Second, there will be economic cost. That includes the GSP Plus tariff concessions by the EU.
Third, drug menace has run so deep in certain social entities that it cannot be resolved through one dimensional retributive method.
The government should come up with a multi-pronged anti -narcotic strategy, which should focus on not just the arrest, but also the guaranteed lengthy prison sentences for selling, and the arrest and the mandatory rehabilitation of addicts.
According to Sri Lanka Police, there were 95,797 drug related arrests in Sri Lanka during the last year. However, proof of the usual antiquated approach to drugs, these statistics lump together all drug relate crimes- both hard drugs such as heroin, Meth and Cocaine and soft, such as Ganja or Marijuana. The latter is legalized in some countries.
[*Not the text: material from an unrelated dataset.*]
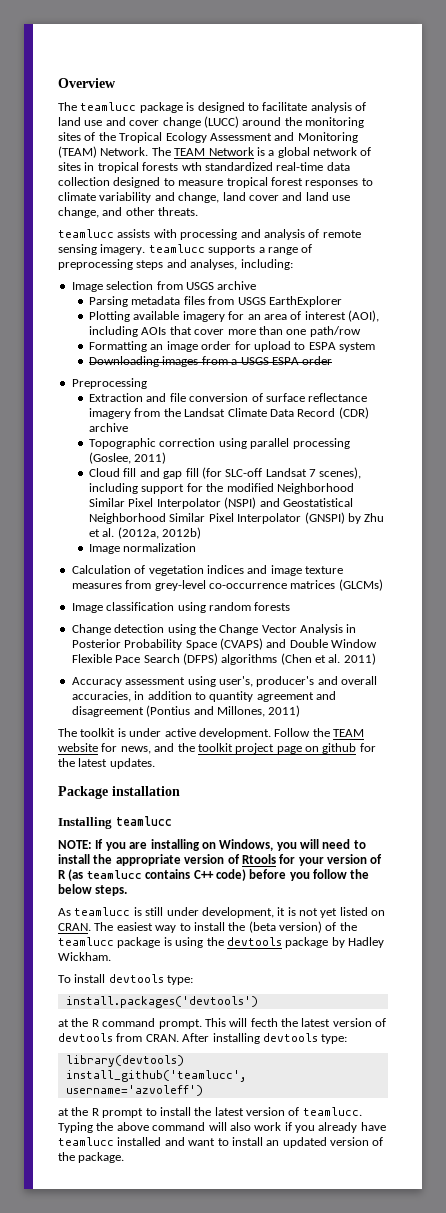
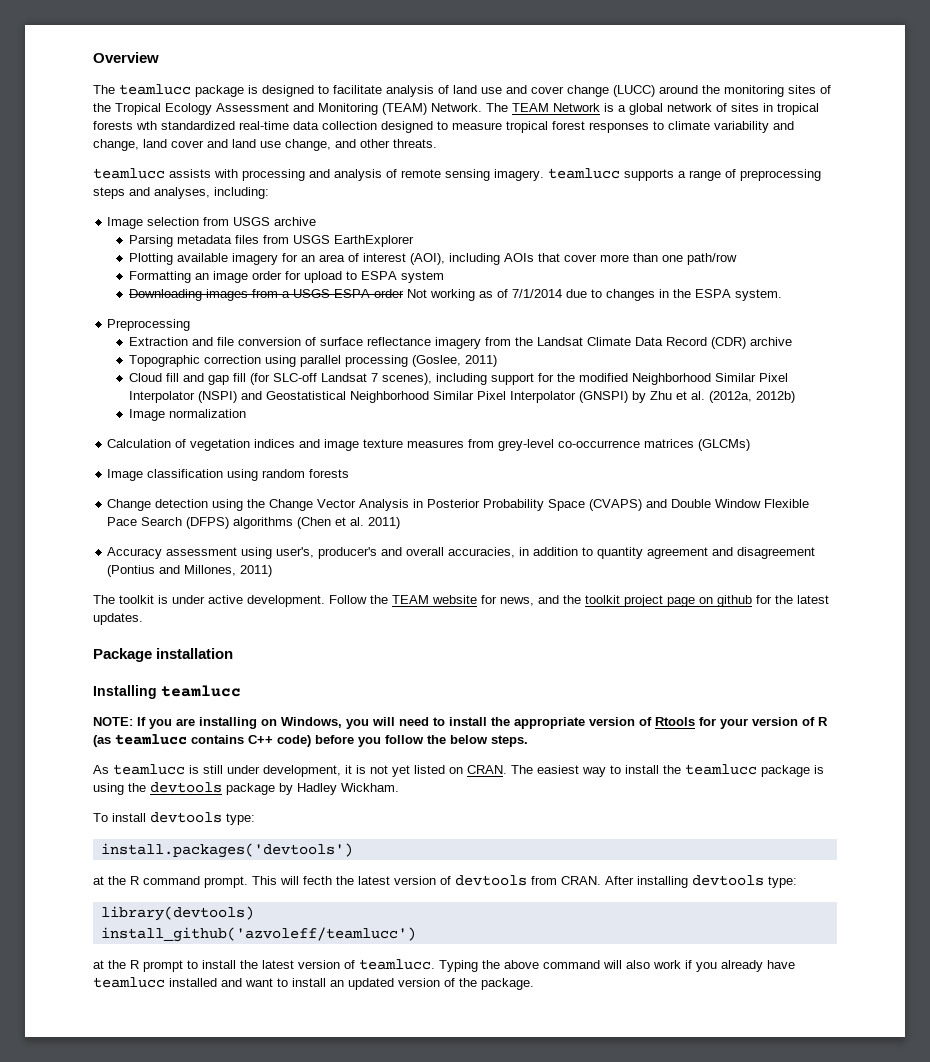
(333, 360) none -> [406,289,782,301] Not working as of 7/1/2014 due to changes in the ESPA system.
[248,921,357,933] (beta version) of the -> (681, 769) none
[65,1070,246,1082] [65,1085,203,1096] install_github('teamlucc', username='azvoleff') -> [100,927,416,942] install_github('azvoleff/teamlucc')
Effectively, even the most basic statistics available do not represent the full scope of the problem.
Sri Lanka’s real problem is with heroin and to a certain extent, the increasing accessibility of Crystal Meth or ICE.
According to conservative statistics, there are 50,000 heroin users in the country. Majority of whom, had been through courts multiple time.
More worrying phenomenon is that hard drugs are now easily available in the villages. The Down South is an example. When this columnist left Sri Lanka for four years ago, heroin usage was marginal in his ancestral village of Koggala. Today, it is easily available deep in the interior, delivered on call by couriers; users have increased correspondingly.
Sri Lanka is yet to see the full scale of the looming problem. Heroin is never a recreation drug and is highly addictive. Even those local youth, who might be using it sparingly now, are doomed for lifelong addiction.
The extent of addition and its implications would be manifest in a couple of years down the line. By then, the horse has bolted and the authorities will be destined to deal with a horde of brain dead zombies.
Also, supply would not dry out until the demand exists. And a well-spread out retail distribution network exists in Sri Lanka. Protagonists of that network not only do distribute drugs, but also lure the teens, school drop outs and others who are at the experimental age.
Cops in each police division are privy of the retail sellers in their precinct, but they often prefer to overlook their existence. Often heroin dealers and the local cops have an unwritten understanding whereby drug peddlers survive by providing a couple of court cases to the cops. Sri Lankan police is rotten at its roots. That requires a strong political mandate to transmitted from the executive to the bottom, with explicit sanctions against non adherence, for the police to effectively combat drugs.
Drug dealing should be made a non-bailable offence and the penal code should be amended to provide mandatory lengthy custodial sentences to drug dealers. All drug and underworld related offenders should be transferred to a maximum security prison. Rights of the inmates can be restricted as mandated and military police can be entrusted with enforcing law and order within the prisons. Again, these may require amendments to the existing regulations, which can be addressed with a sense of urgency.
The other side of the coin is the rehabilitation. The government should invest on a multi-tracked rehabilitation initiative of drug addicts. Rehabilitation initiatives in Sri Lanka often overlook the bitter certainty: 80 per cent of heroin addicts worldwide relapse.
Therefore, emphasis should be to bring down the relapsing rate. That would require post-rehabilitation assistance, and perhaps , a mandatory probation period, and mandatory reportage to a case officer.
Those who are outraged by Duterte’s bloody crack down on drugs, or Sirisena’s call to introduce death penalty often overlook a far more brutal social and familial collapse caused by drugs. However, the brute force along cannot defeat drug menace because addiction itself is a disease. Fighting it in a humane way is the best guarantee for its long term success.